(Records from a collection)

:::

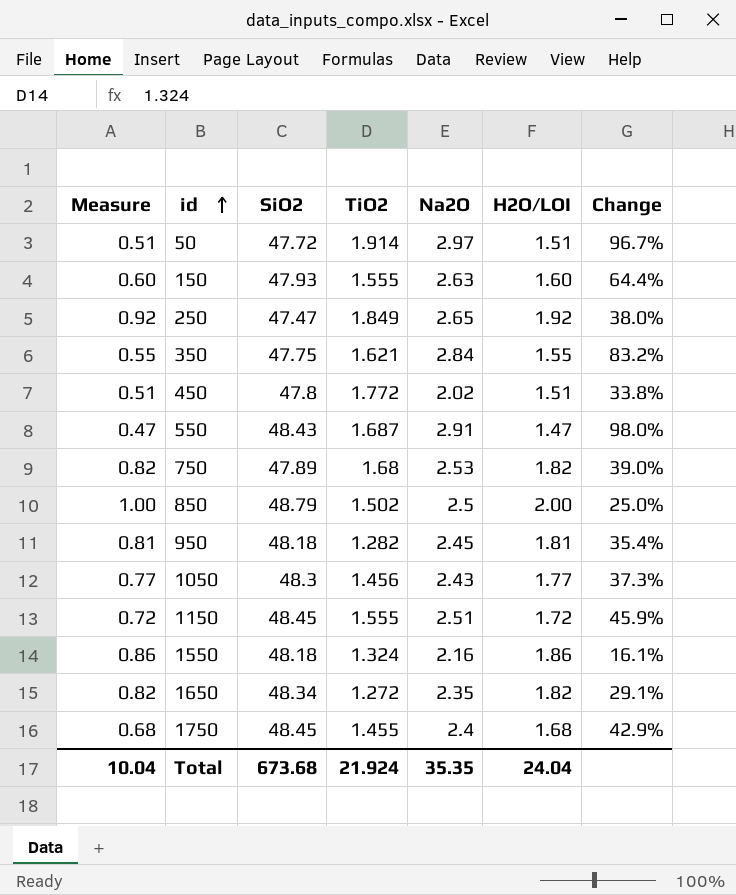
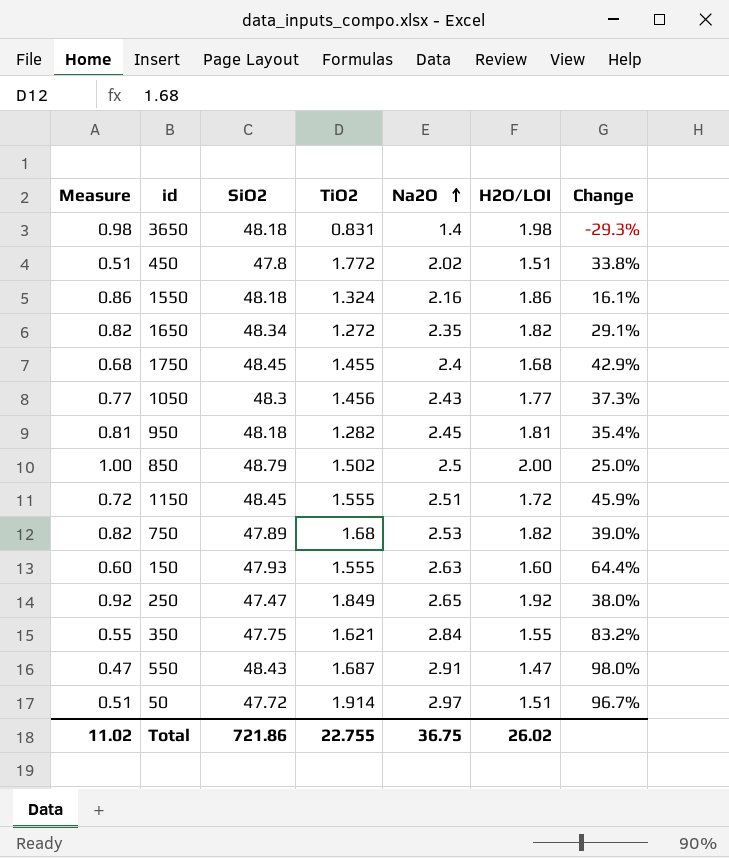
row order: id ascending -> Na2O ascending
row 3650: none -> 0.98 | 48.18 | 0.831 | 1.4 | 1.98 | -29.3%
Total | Measure: 10.04 -> 11.02
Total | SiO2: 673.68 -> 721.86
Total | TiO2: 21.924 -> 22.755
Total | Na2O: 35.35 -> 36.75
Total | H2O/LOI: 24.04 -> 26.02

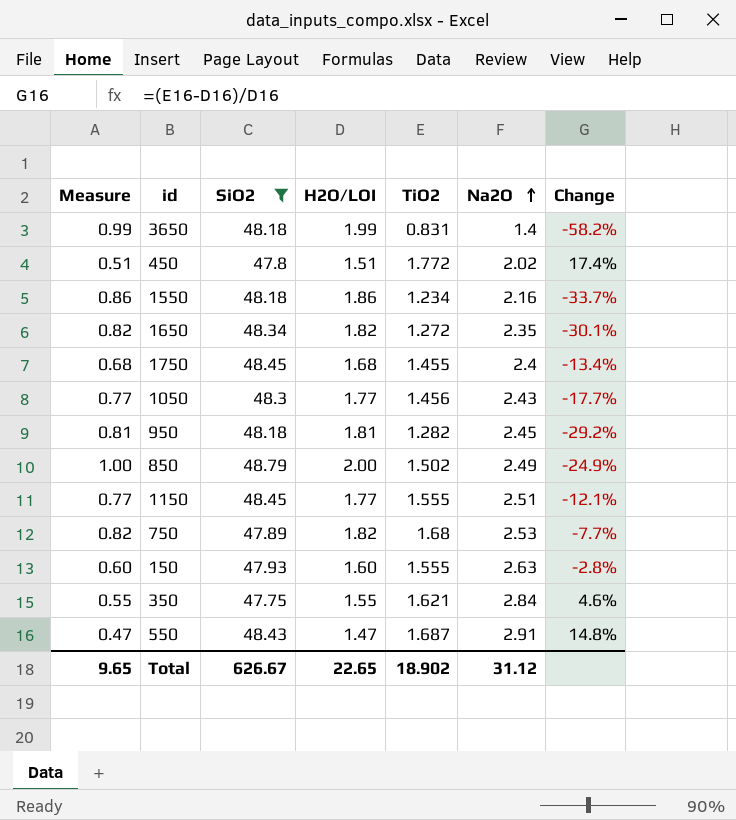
filter: none -> SiO2 >= 47.75
column H2O/LOI | position: 6 -> 4
column Change | formula: ([Na2O] - [H2O/LOI]) / [H2O/LOI] -> ([TiO2] - [H2O/LOI]) / [H2O/LOI]
3650 | Measure: 0.98 -> 0.99
3650 | H2O/LOI: 1.98 -> 1.99
1550 | TiO2: 1.324 -> 1.234
850 | Na2O: 2.5 -> 2.49
1150 | Measure: 0.72 -> 0.77
1150 | H2O/LOI: 1.72 -> 1.77
Total | Measure: 11.02 -> 9.65
Total | SiO2: 721.86 -> 626.67
Total | H2O/LOI: 26.02 -> 22.65
Total | TiO2: 22.755 -> 18.902
Total | Na2O: 36.75 -> 31.12

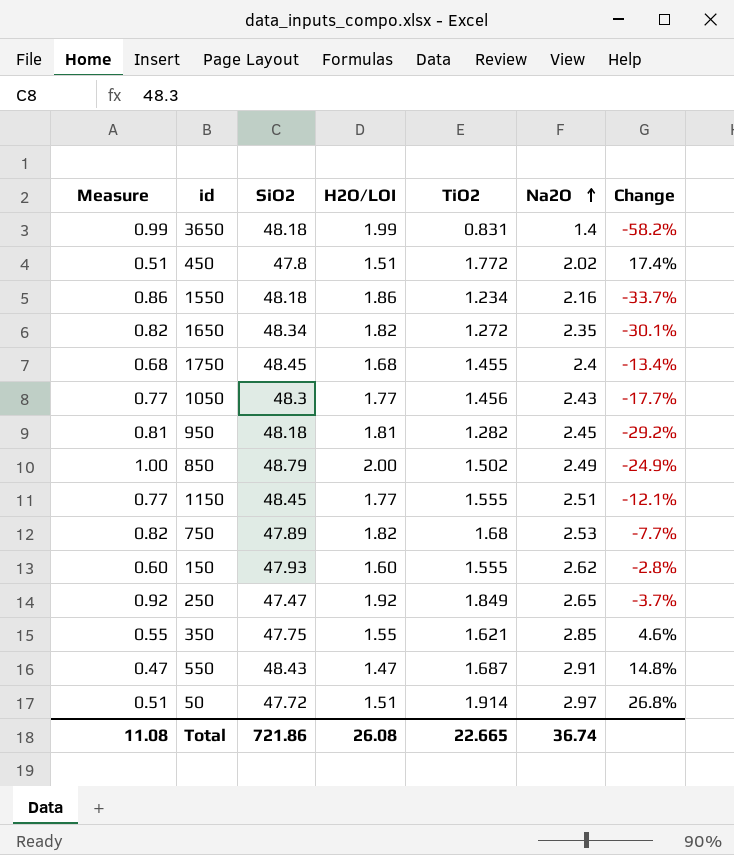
filter: SiO2 >= 47.75 -> none
150 | Na2O: 2.63 -> 2.62
350 | Na2O: 2.84 -> 2.85
Total | Measure: 9.65 -> 11.08
Total | SiO2: 626.67 -> 721.86
Total | H2O/LOI: 22.65 -> 26.08
Total | TiO2: 18.902 -> 22.665
Total | Na2O: 31.12 -> 36.74

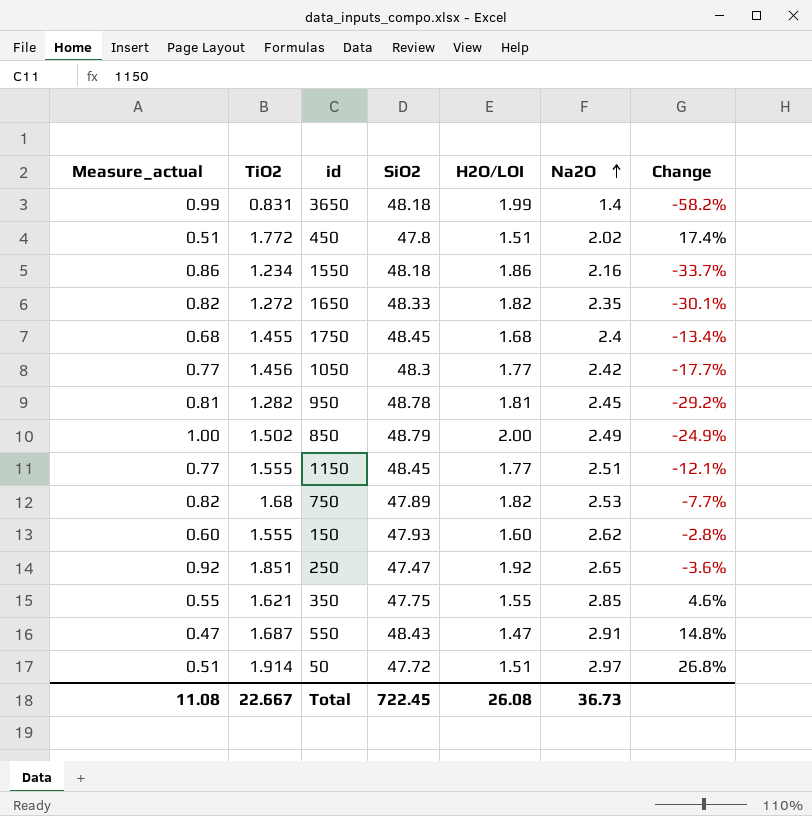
column name: Measure -> Measure_actual
column TiO2 | position: 5 -> 2
1650 | SiO2: 48.34 -> 48.33
1050 | Na2O: 2.43 -> 2.42
950 | SiO2: 48.18 -> 48.78
250 | TiO2: 1.849 -> 1.851
250 | Change: -3.7% -> -3.6%
Total | TiO2: 22.665 -> 22.667
Total | SiO2: 721.86 -> 722.45
Total | Na2O: 36.74 -> 36.73

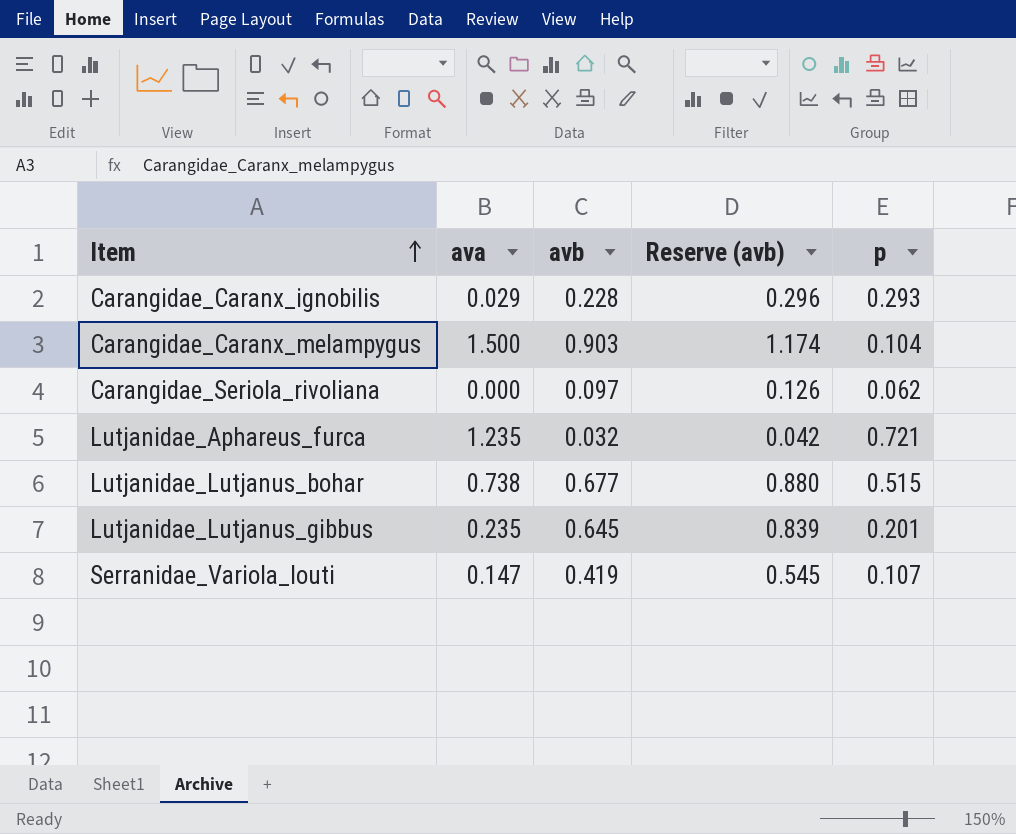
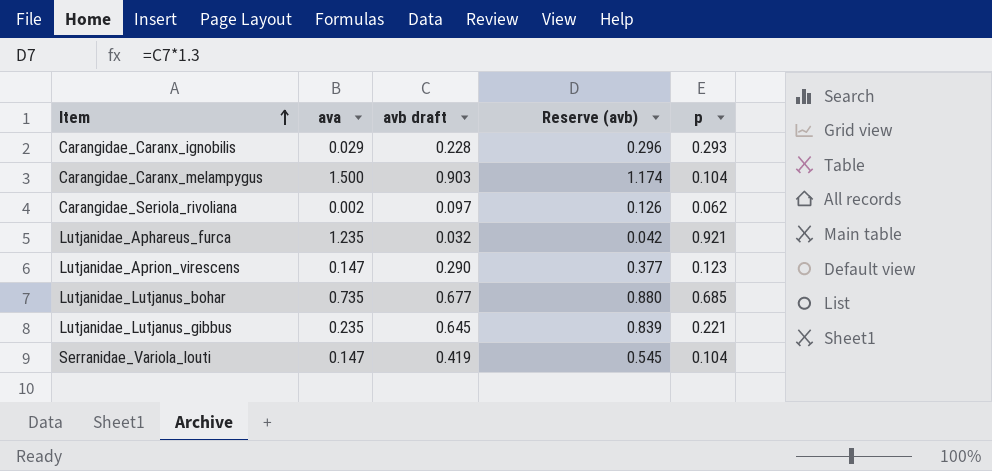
column name: avb -> avb draft
Carangidae_Seriola_rivoliana | ava: 0.000 -> 0.002
Lutjanidae_Aphareus_furca | p: 0.721 -> 0.921
row Lutjanidae_Aprion_virescens: none -> 0.147 | 0.290 | 0.377 | 0.123
Lutjanidae_Lutjanus_bohar | ava: 0.738 -> 0.735
Lutjanidae_Lutjanus_bohar | p: 0.515 -> 0.685
Lutjanidae_Lutjanus_gibbus | p: 0.201 -> 0.221
Serranidae_Variola_louti | p: 0.107 -> 0.104

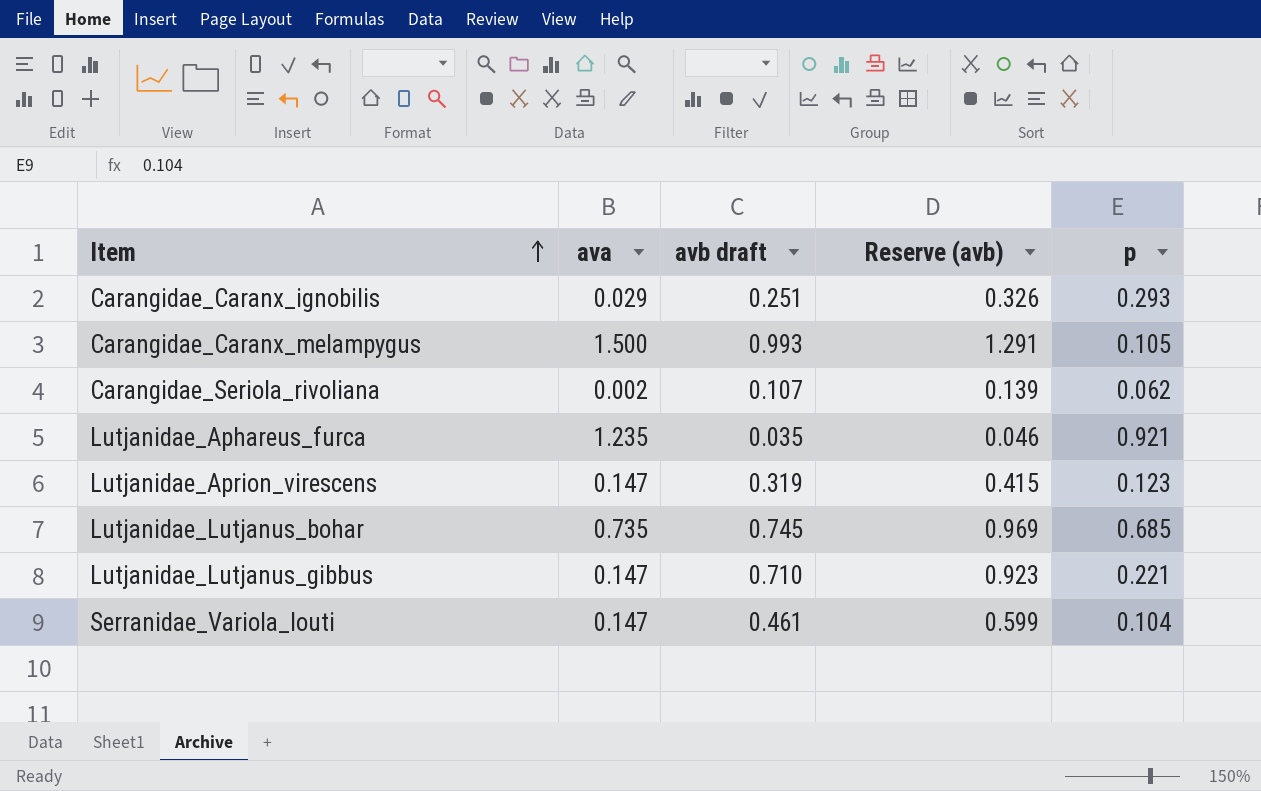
Carangidae_Caranx_ignobilis | avb draft: 0.228 -> 0.251
Carangidae_Caranx_ignobilis | Reserve (avb): 0.296 -> 0.326
Carangidae_Caranx_melampygus | avb draft: 0.903 -> 0.993
Carangidae_Caranx_melampygus | Reserve (avb): 1.174 -> 1.291
Carangidae_Caranx_melampygus | p: 0.104 -> 0.105
Carangidae_Seriola_rivoliana | avb draft: 0.097 -> 0.107
Carangidae_Seriola_rivoliana | Reserve (avb): 0.126 -> 0.139
Lutjanidae_Aphareus_furca | avb draft: 0.032 -> 0.035
Lutjanidae_Aphareus_furca | Reserve (avb): 0.042 -> 0.046
Lutjanidae_Aprion_virescens | avb draft: 0.290 -> 0.319
Lutjanidae_Aprion_virescens | Reserve (avb): 0.377 -> 0.415
Lutjanidae_Lutjanus_bohar | avb draft: 0.677 -> 0.745
Lutjanidae_Lutjanus_bohar | Reserve (avb): 0.880 -> 0.969
Lutjanidae_Lutjanus_gibbus | ava: 0.235 -> 0.147
Lutjanidae_Lutjanus_gibbus | avb draft: 0.645 -> 0.710
Lutjanidae_Lutjanus_gibbus | Reserve (avb): 0.839 -> 0.923
Serranidae_Variola_louti | avb draft: 0.419 -> 0.461
Serranidae_Variola_louti | Reserve (avb): 0.545 -> 0.599

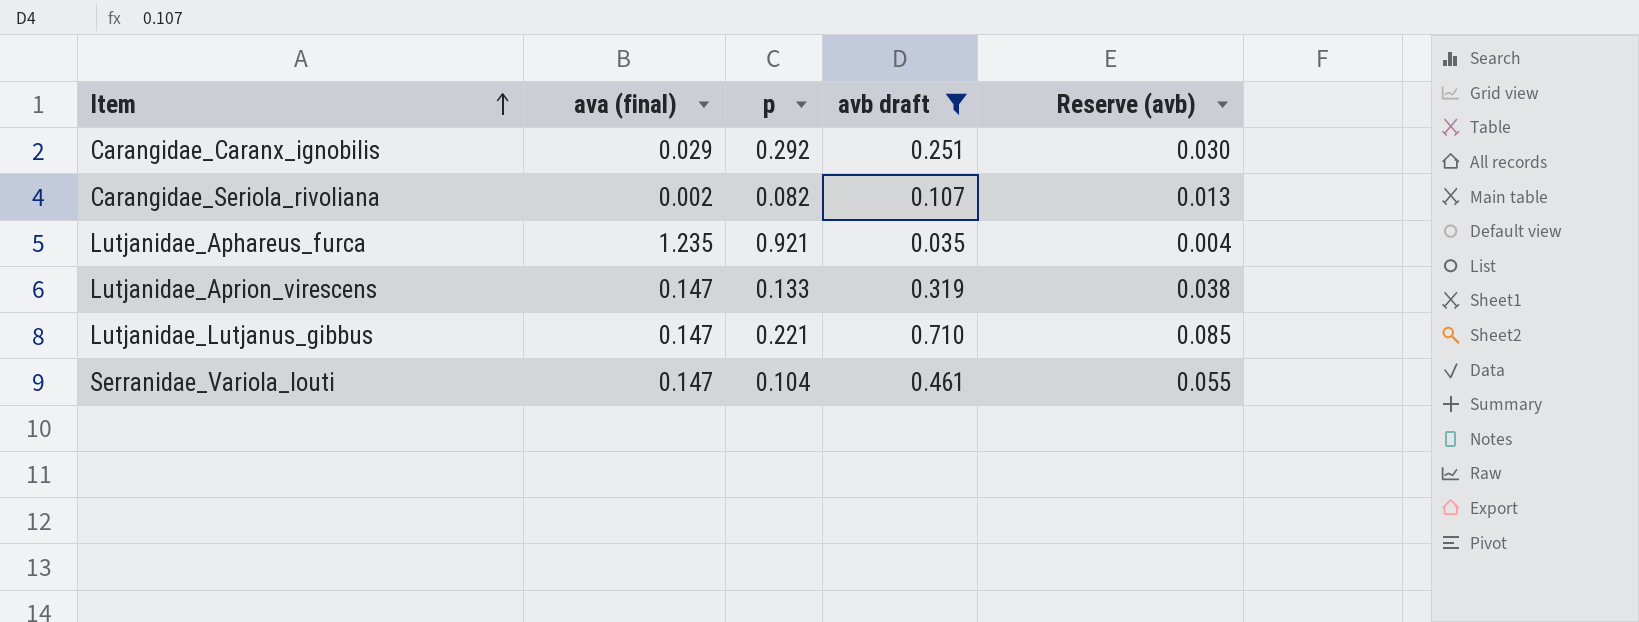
filter: none -> avb draft <= 0.710
column name: ava -> ava (final)
column p | position: 5 -> 3
column Reserve (avb) | formula: [avb draft] * 1.3 -> [avb draft] * 0.12
Carangidae_Caranx_ignobilis | p: 0.293 -> 0.292
Carangidae_Seriola_rivoliana | p: 0.062 -> 0.082
Lutjanidae_Aprion_virescens | p: 0.123 -> 0.133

:::

> _TRY IT_: Pictures do not belong in the copy. Repeat only the lines from the top of the records through the line containing "Total | SiO2: 721.86 -> 626.67".

> _RESPONSE_:
row order: id ascending -> Na2O ascending
row 3650: none -> 0.98 | 48.18 | 0.831 | 1.4 | 1.98 | -29.3%
Total | Measure: 10.04 -> 11.02
Total | SiO2: 673.68 -> 721.86
Total | TiO2: 21.924 -> 22.755
Total | Na2O: 35.35 -> 36.75
Total | H2O/LOI: 24.04 -> 26.02

filter: none -> SiO2 >= 47.75
column H2O/LOI | position: 6 -> 4
column Change | formula: ([Na2O] - [H2O/LOI]) / [H2O/LOI] -> ([TiO2] - [H2O/LOI]) / [H2O/LOI]
3650 | Measure: 0.98 -> 0.99
3650 | H2O/LOI: 1.98 -> 1.99
1550 | TiO2: 1.324 -> 1.234
850 | Na2O: 2.5 -> 2.49
1150 | Measure: 0.72 -> 0.77
1150 | H2O/LOI: 1.72 -> 1.77
Total | Measure: 11.02 -> 9.65
Total | SiO2: 721.86 -> 626.67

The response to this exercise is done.